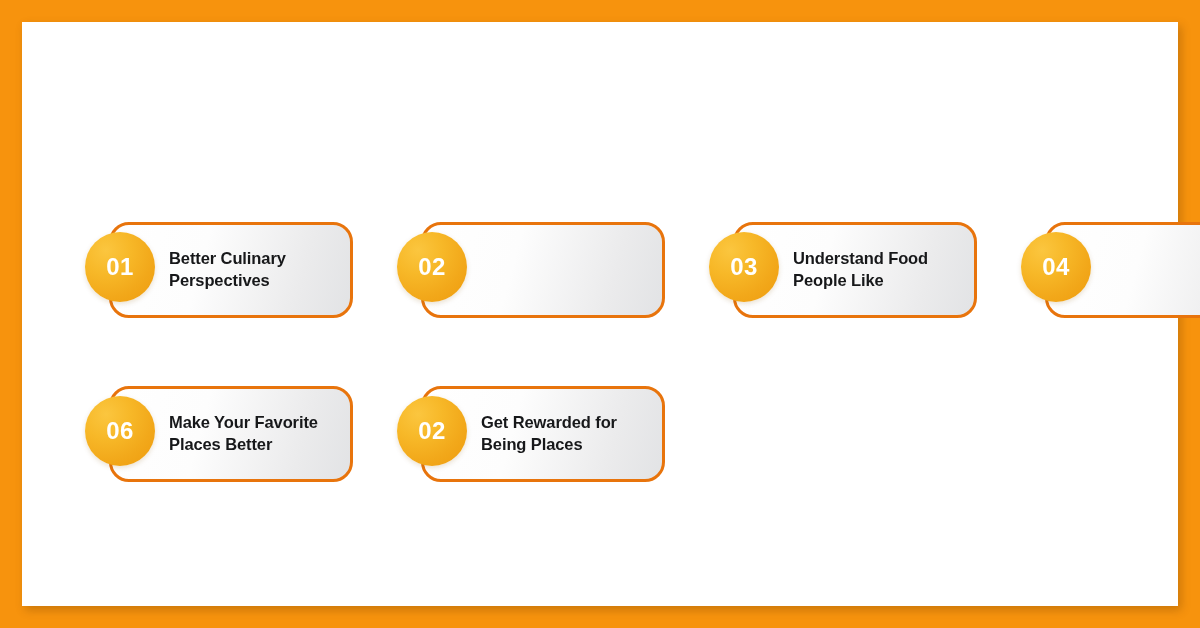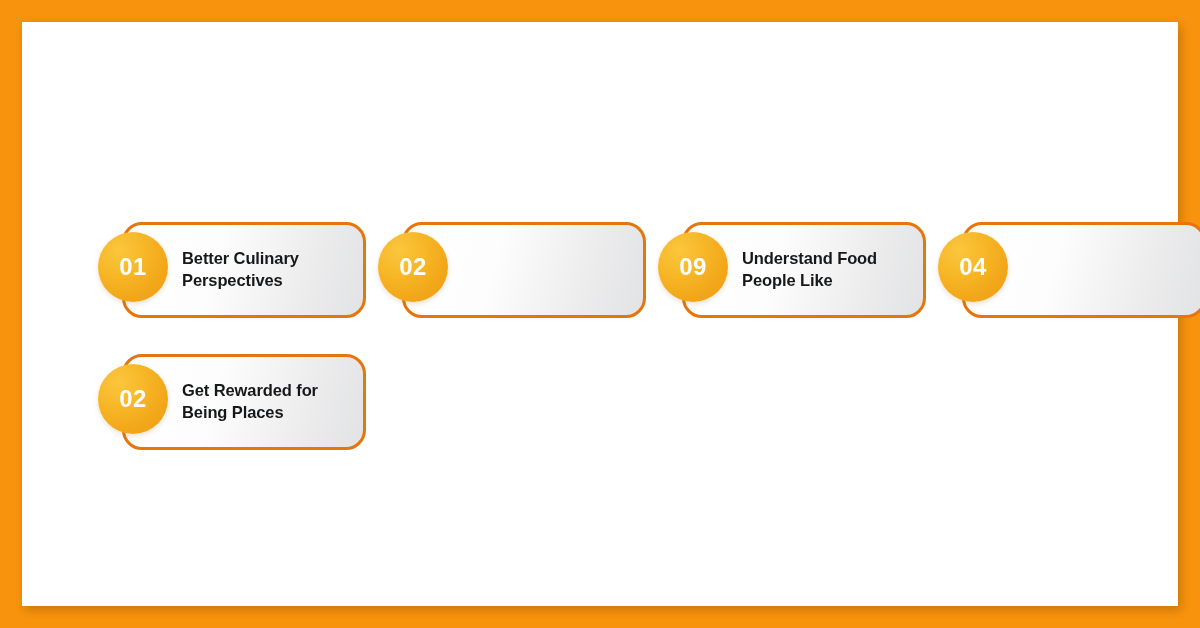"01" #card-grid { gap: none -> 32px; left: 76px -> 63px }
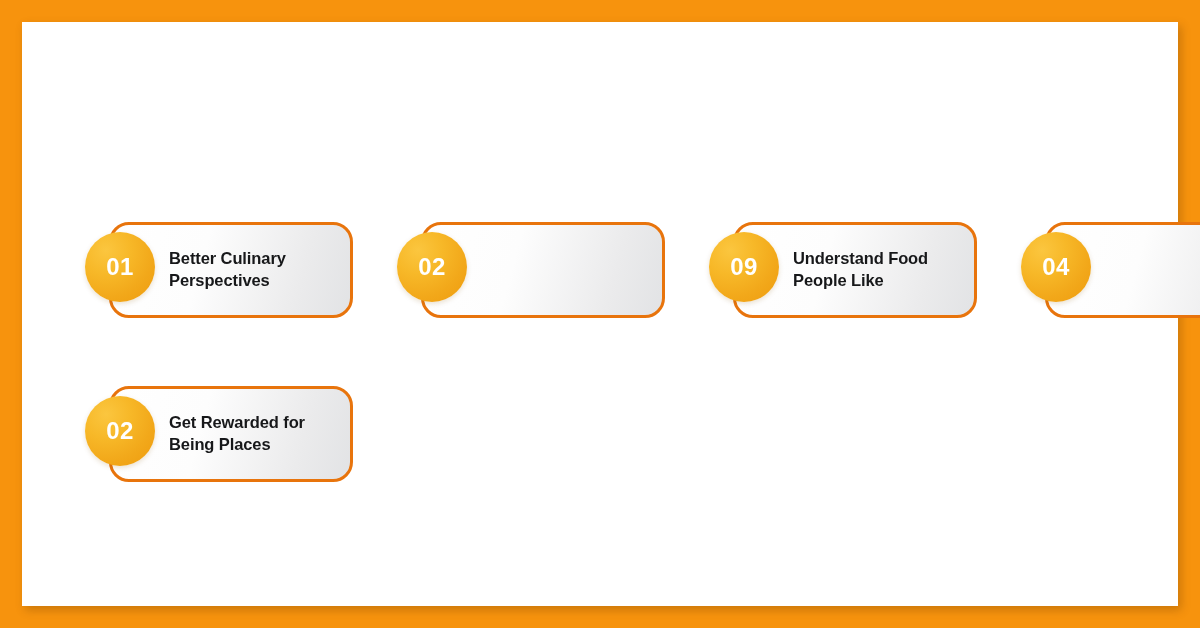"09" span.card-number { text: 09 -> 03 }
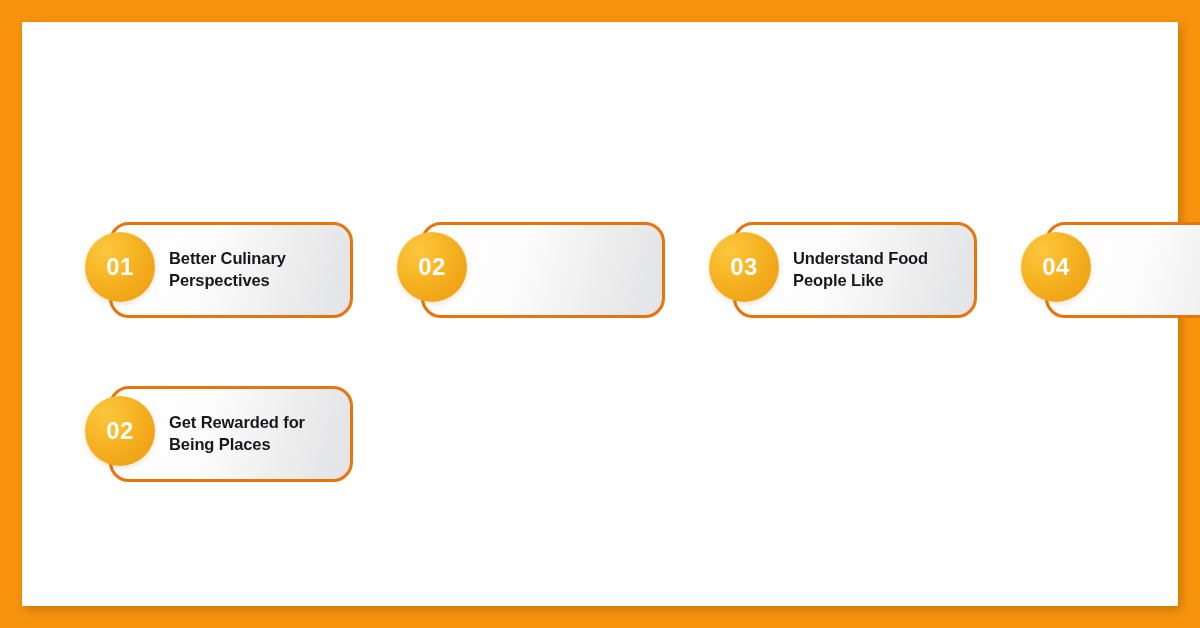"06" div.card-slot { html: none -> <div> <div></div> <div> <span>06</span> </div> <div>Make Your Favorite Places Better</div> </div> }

***

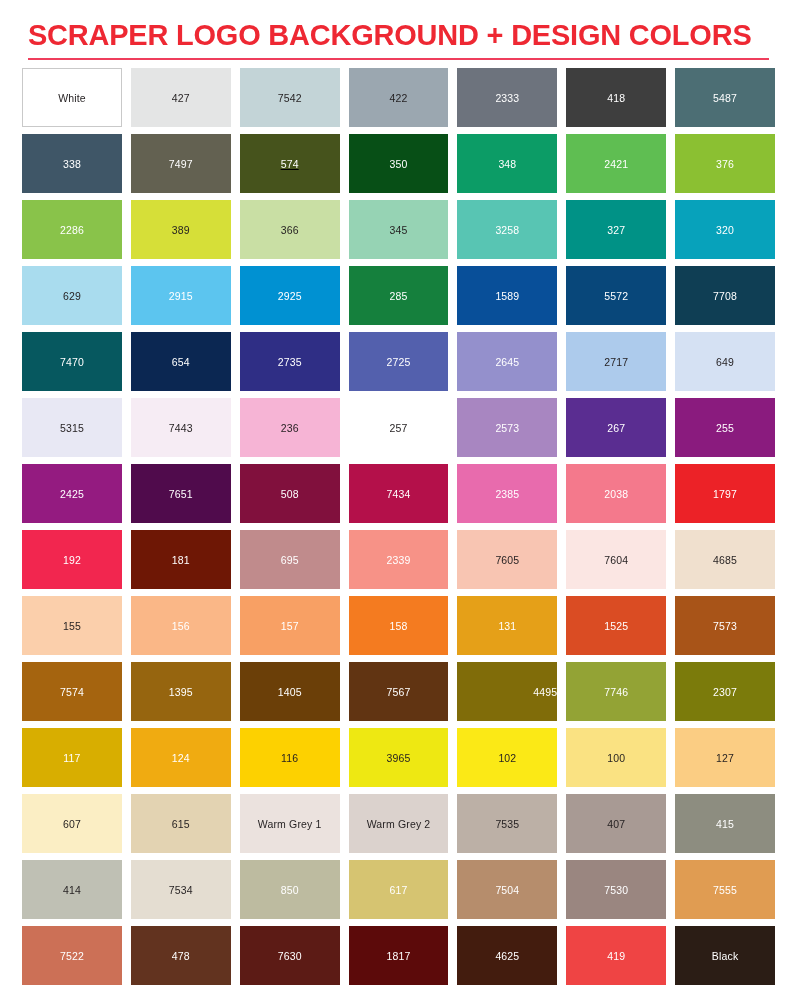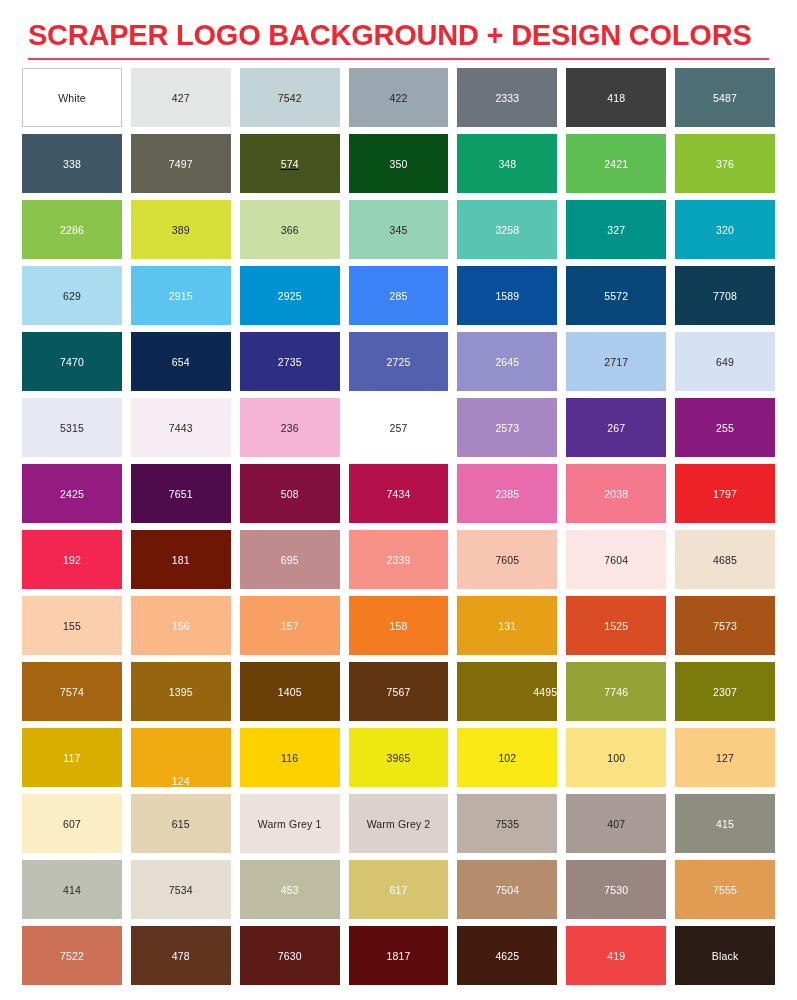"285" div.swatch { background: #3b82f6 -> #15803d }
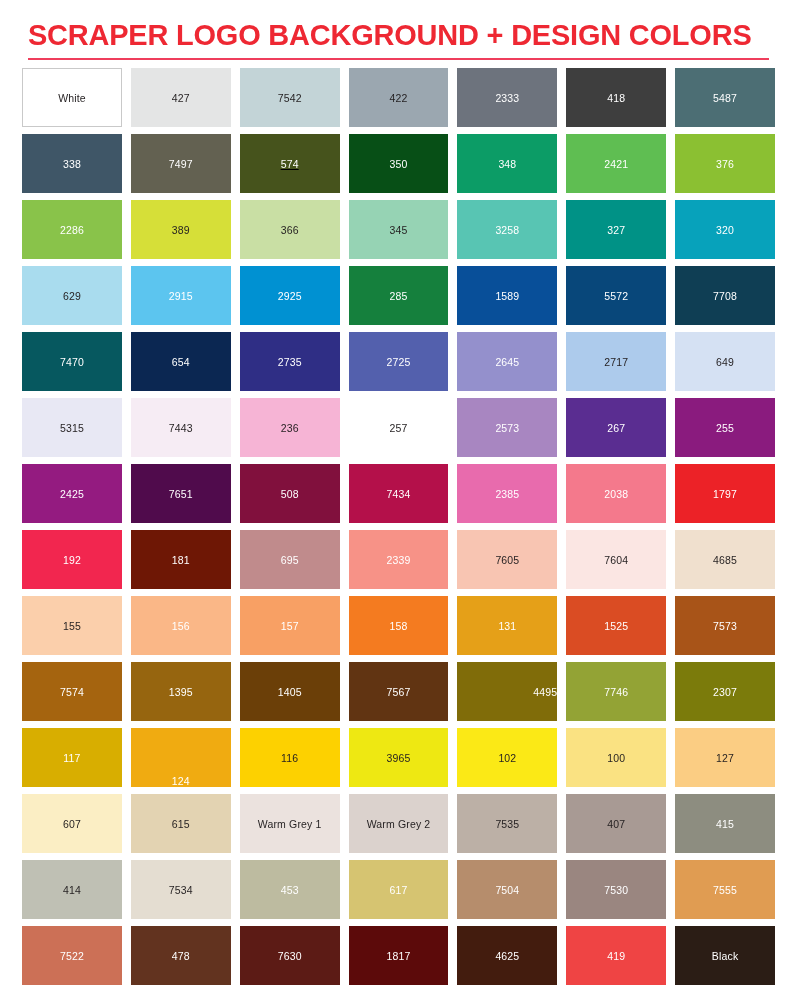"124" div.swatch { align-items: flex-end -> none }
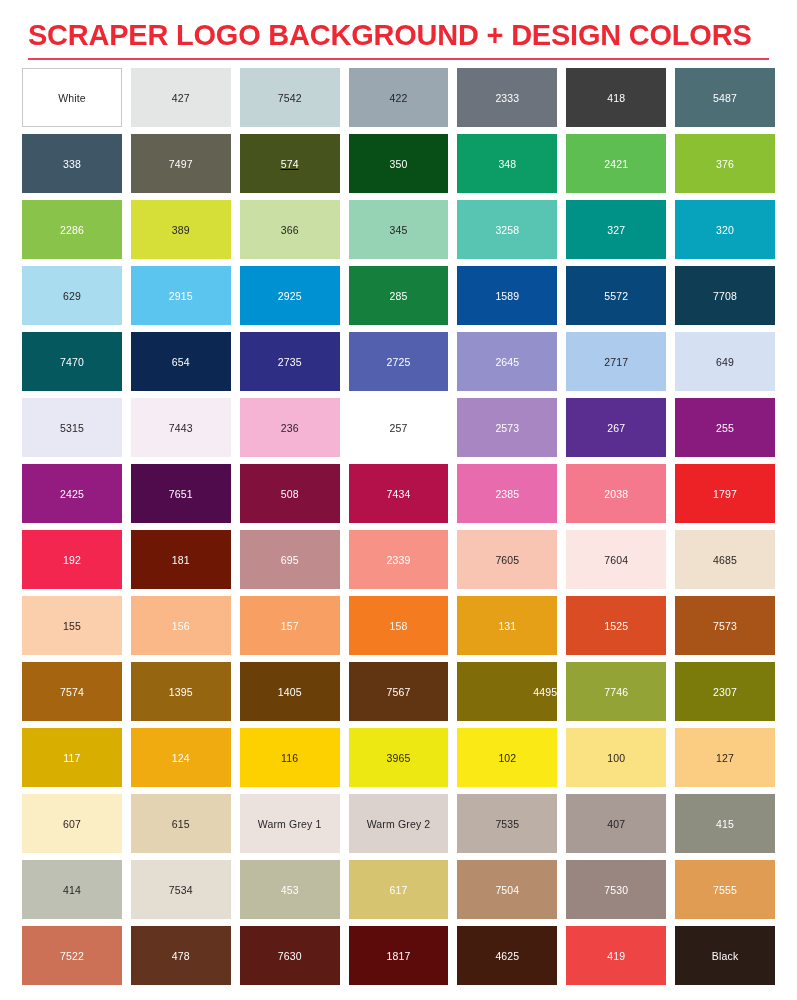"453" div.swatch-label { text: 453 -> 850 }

***

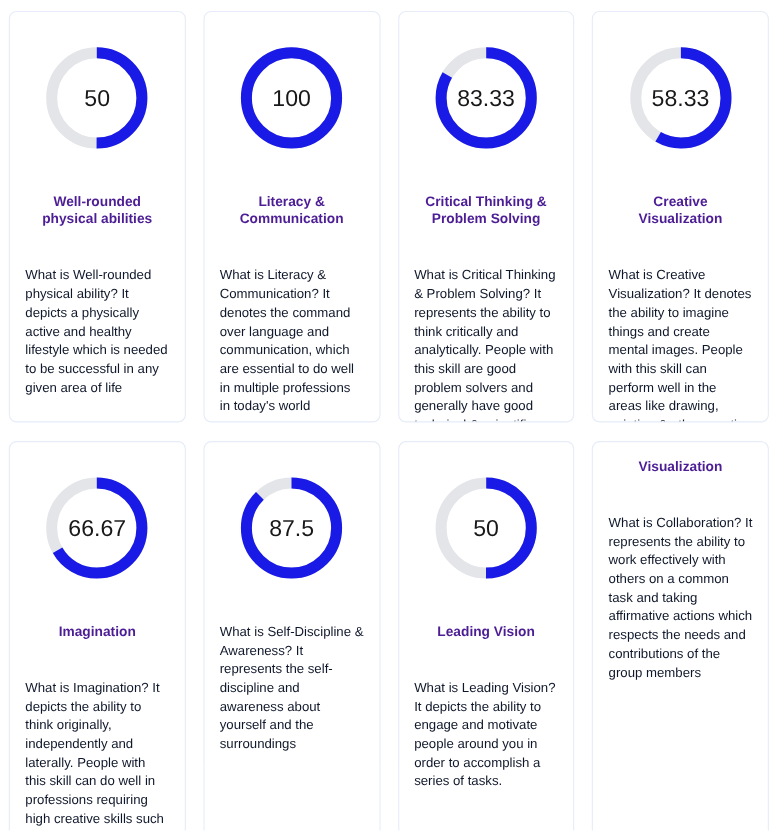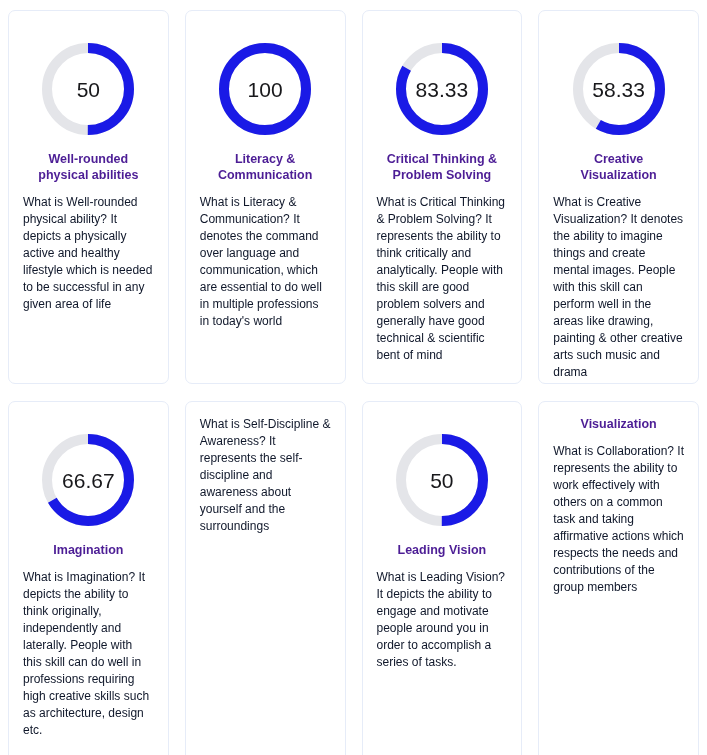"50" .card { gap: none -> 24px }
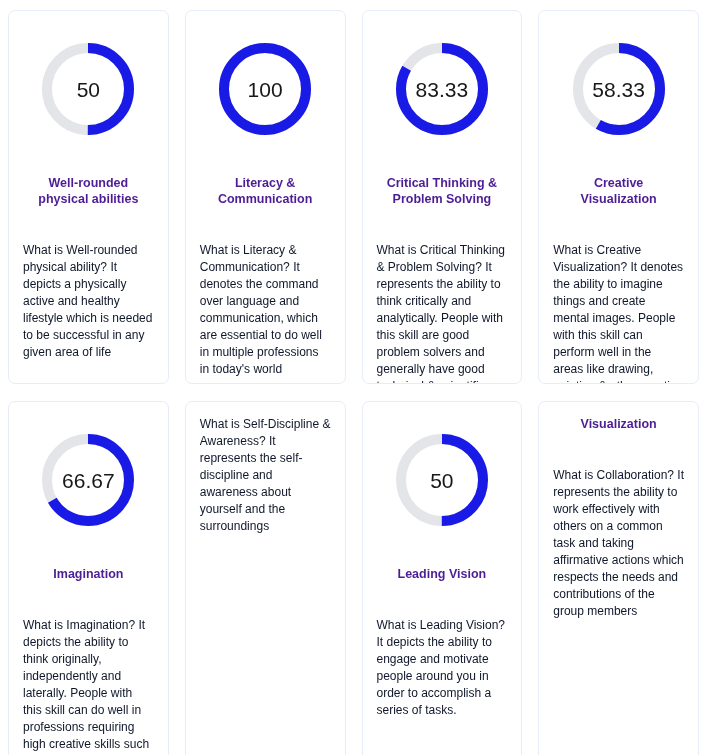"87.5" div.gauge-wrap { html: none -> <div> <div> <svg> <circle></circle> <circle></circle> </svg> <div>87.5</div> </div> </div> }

***

**THE PROBLEM**
Copy out exactly the material that runs from the line with "none -> 32px;" to the line with "-> <div> <div></div>", ends included, and leave the pictures behind.

**FINAL ANSWER**
"01" #card-grid { gap: none -> 32px; left: 76px -> 63px }
"09" span.card-number { text: 09 -> 03 }
"06" div.card-slot { html: none -> <div> <div></div> <div> <span>06</span> </div> <div>Make Your Favorite Places Better</div> </div> }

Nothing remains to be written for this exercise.